As I walked in the front door to my old tax office for the first time in a long time, I stood there and looked around. I felt right at home. Nothing had changed. It was as if I had gone out for lunch and just returned. I saw Velma sitting behind what I called her command station, and I could tell by the look on Velma’s face she was talking to one of her twin daughters. She waived hello and motioned for me to have a seat in one of the chairs in the waiting room of the tax office. She got up and gave me a quick hug while carrying on the conversation with her teenage daughter. I sat down and saw Izzy sitting in the doorway to my old office. He looked in my direction, and I thought I could see a hint of a smile before he scooted back into the office and hopped up to his perch. I knew then I was back.
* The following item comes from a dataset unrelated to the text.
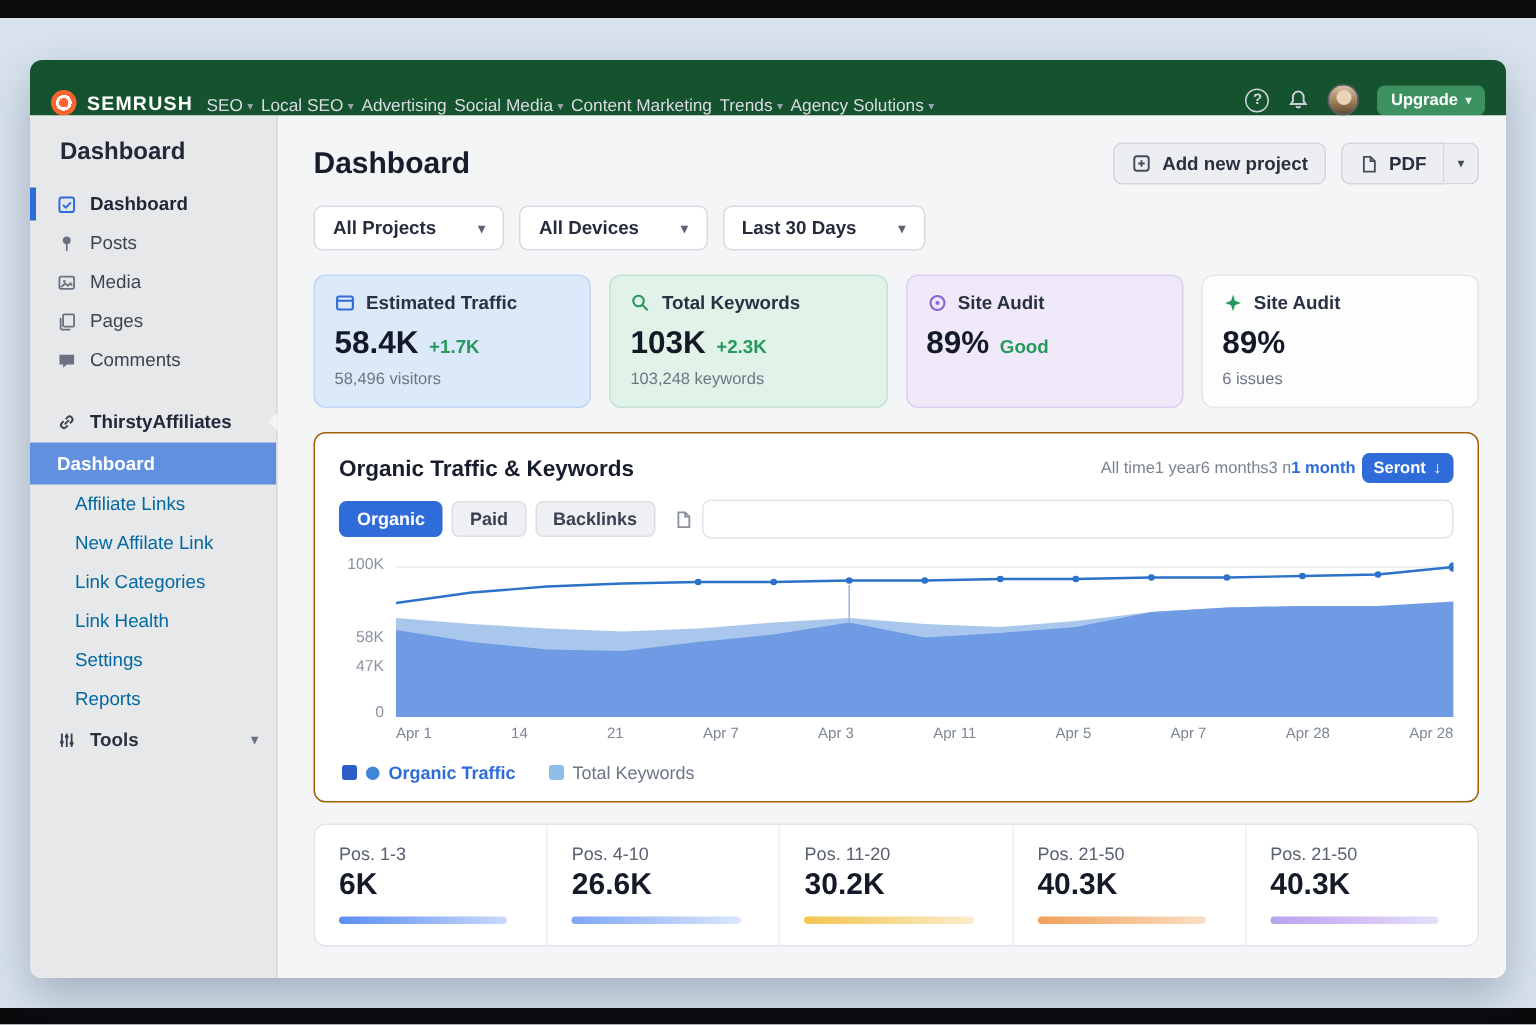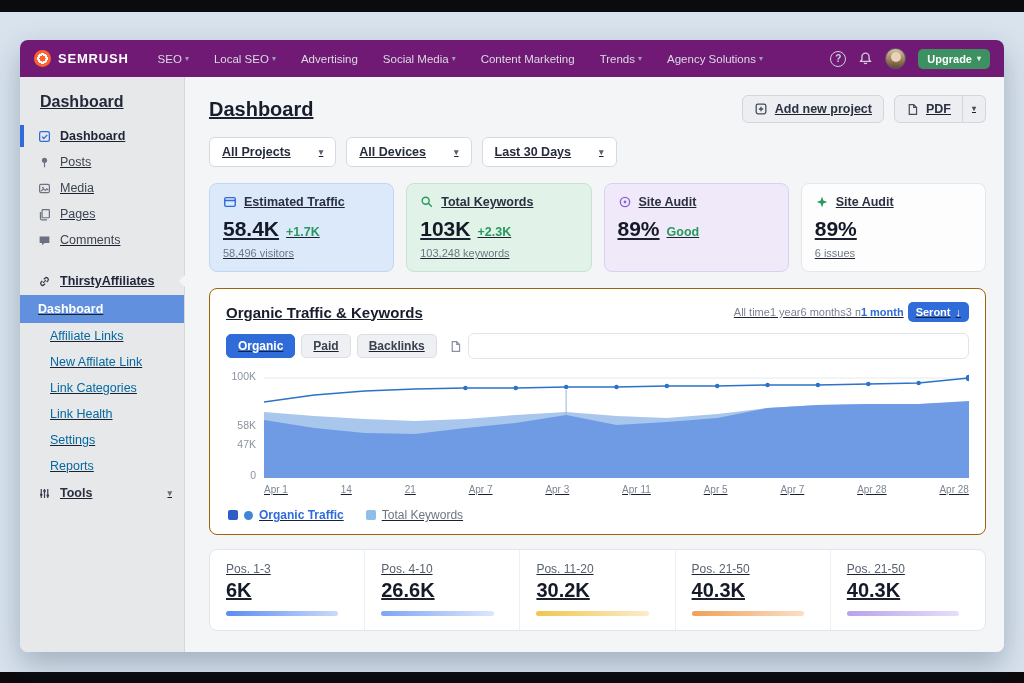"SEMRUSH" .topnav { align-items: center -> flex-end; background: #701a75 -> #14532d; gap: 25px -> 5px }
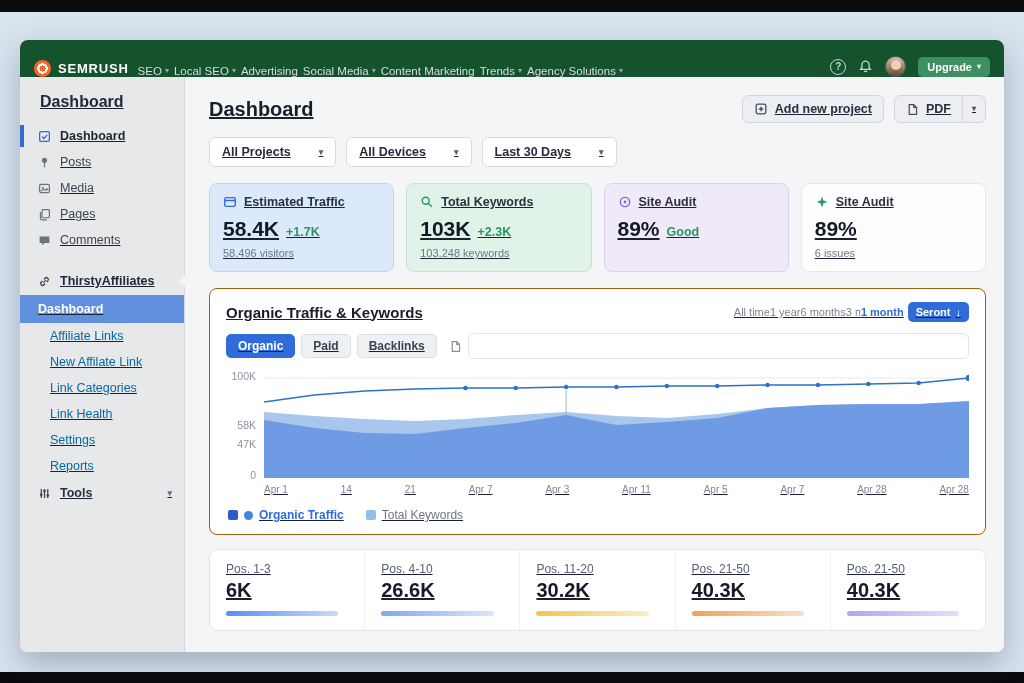"Dashboard" .app { text-decoration: underline -> none }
“No, you cannot take the car tonight. I need it to go check on your grandmother and then to go to my Zumba class.”
Velma looked up and rolled her eyes. I knew she was stalling buying a car for her two daughters. She was old school. Rodeo her soul mate, husband, and the father of the twins wanted to buy them a car. Rodeo was also a spook but still connected to the military. To keep peace Rodeo parked his wheels at the marina when he was out of town on a mission.